What the exercise asks: Copy the first line of the entries below and every line after it through the line containing "files in synthetic-population/data/latch/raw/Hh-SA1-in-each-SA2/". Do not include pictures.

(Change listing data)
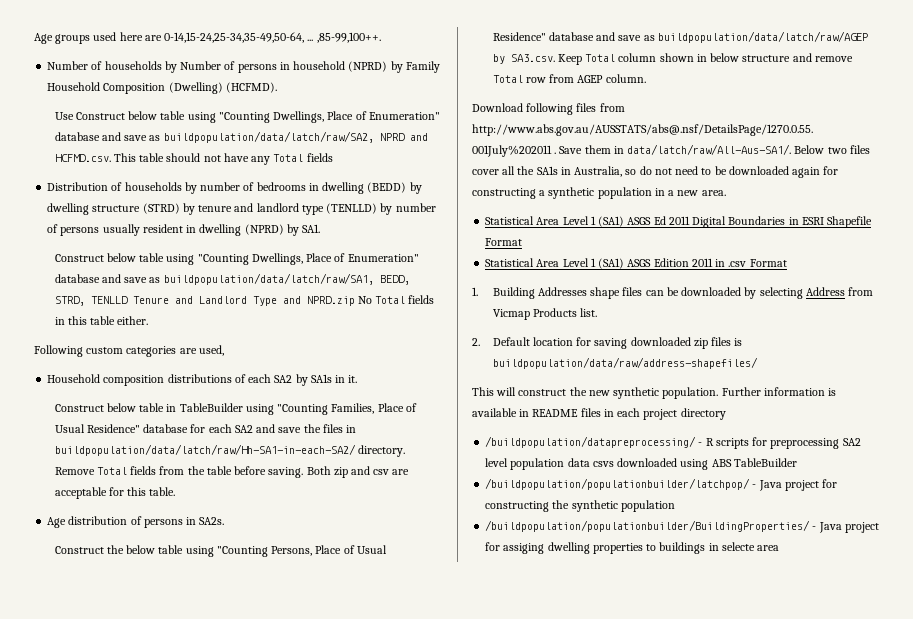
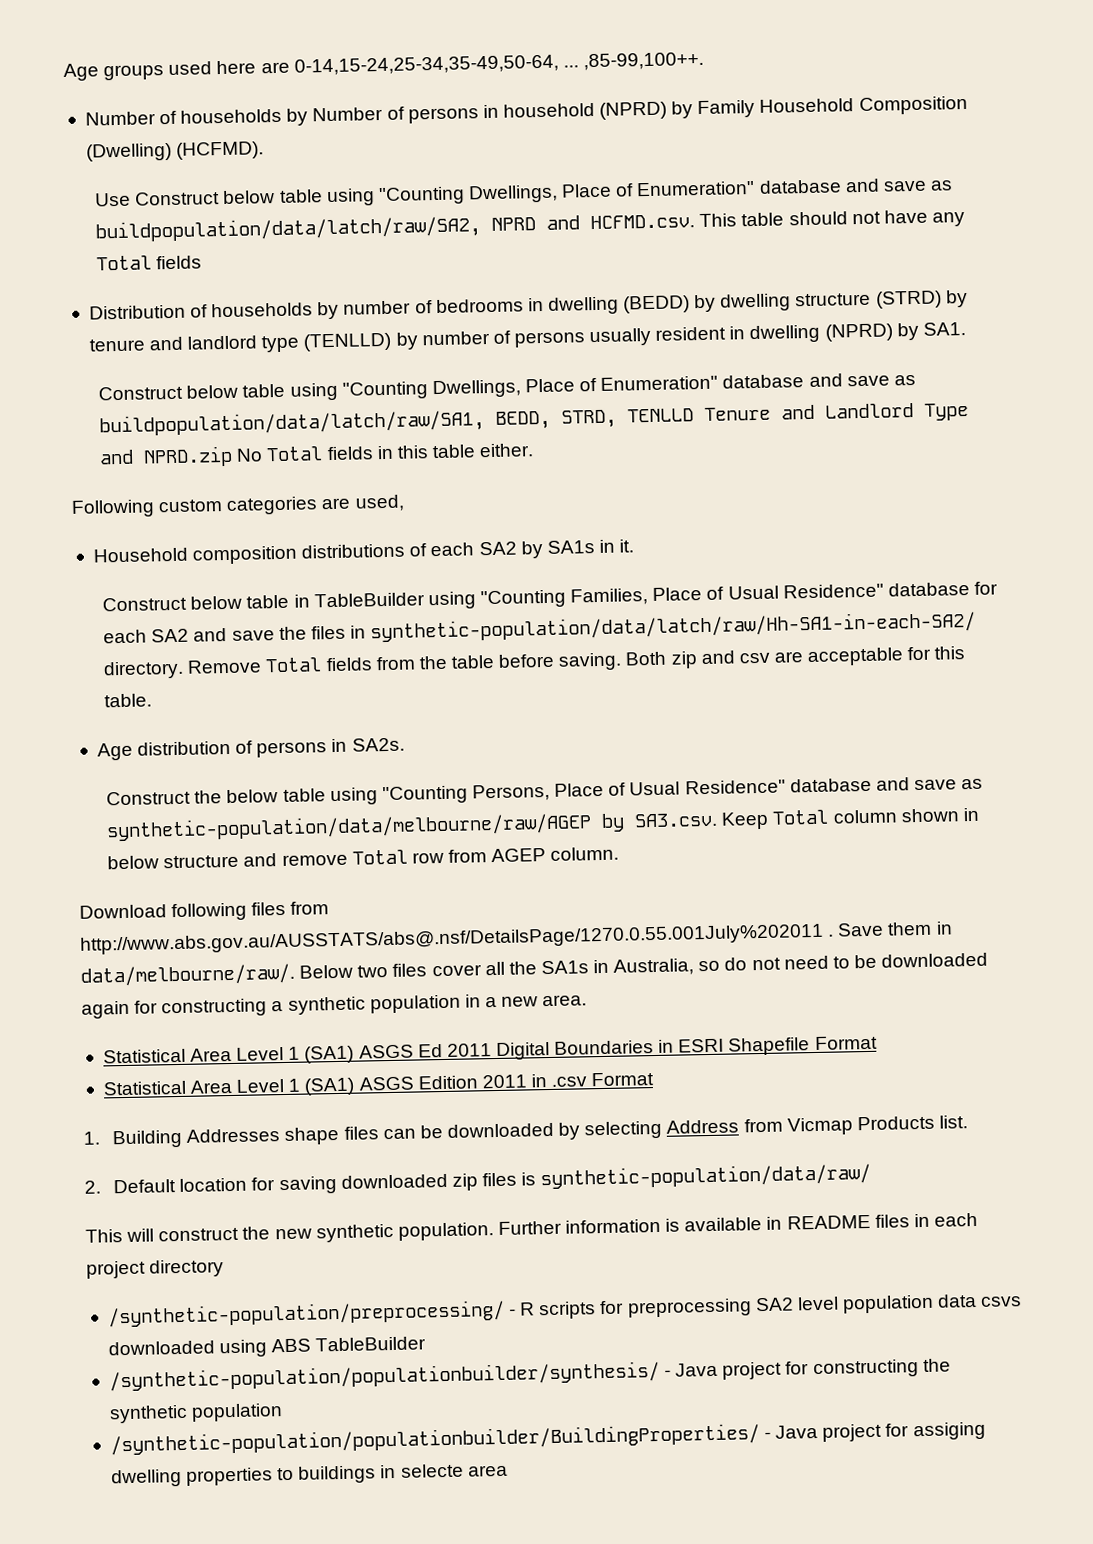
- Construct below table in TableBuilder using "Counting Families, Place of Usual Residence" database for each SA2 and save the files in buildpopulation/data/latch/raw/Hh-SA1-in-each-SA2/ directory.
+ Construct below table in TableBuilder using "Counting Families, Place of Usual Residence" database for each SA2 and save the files in synthetic-population/data/latch/raw/Hh-SA1-in-each-SA2/ directory.
- Construct the below table using "Counting Persons, Place of Usual Residence" database and save as buildpopulation/data/latch/raw/AGEP by SA3.csv. Keep Total column shown in below structure and remove Total row from AGEP column.
+ Construct the below table using "Counting Persons, Place of Usual Residence" database and save as synthetic-population/data/melbourne/raw/AGEP by SA3.csv. Keep Total column shown in below structure and remove Total row from AGEP column.
- Save them in data/latch/raw/All-Aus-SA1/.
+ Save them in data/melbourne/raw/.
- 2. Default location for saving downloaded zip files is buildpopulation/data/raw/address-shapefiles/
+ 2. Default location for saving downloaded zip files is synthetic-population/data/raw/
- /buildpopulation/datapreprocessing/ - R scripts for preprocessing SA2 level population data csvs downloaded using ABS TableBuilder
+ /synthetic-population/preprocessing/ - R scripts for preprocessing SA2 level population data csvs downloaded using ABS TableBuilder
- /buildpopulation/populationbuilder/latchpop/ - Java project for constructing the synthetic population
+ /synthetic-population/populationbuilder/synthesis/ - Java project for constructing the synthetic population
- /buildpopulation/populationbuilder/BuildingProperties/ - Java project for assiging dwelling properties to buildings in selecte area
+ /synthetic-population/populationbuilder/BuildingProperties/ - Java project for assiging dwelling properties to buildings in selecte area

Solution to this exercise:
- Construct below table in TableBuilder using "Counting Families, Place of Usual Residence" database for each SA2 and save the files in buildpopulation/data/latch/raw/Hh-SA1-in-each-SA2/ directory.
+ Construct below table in TableBuilder using "Counting Families, Place of Usual Residence" database for each SA2 and save the files in synthetic-population/data/latch/raw/Hh-SA1-in-each-SA2/ directory.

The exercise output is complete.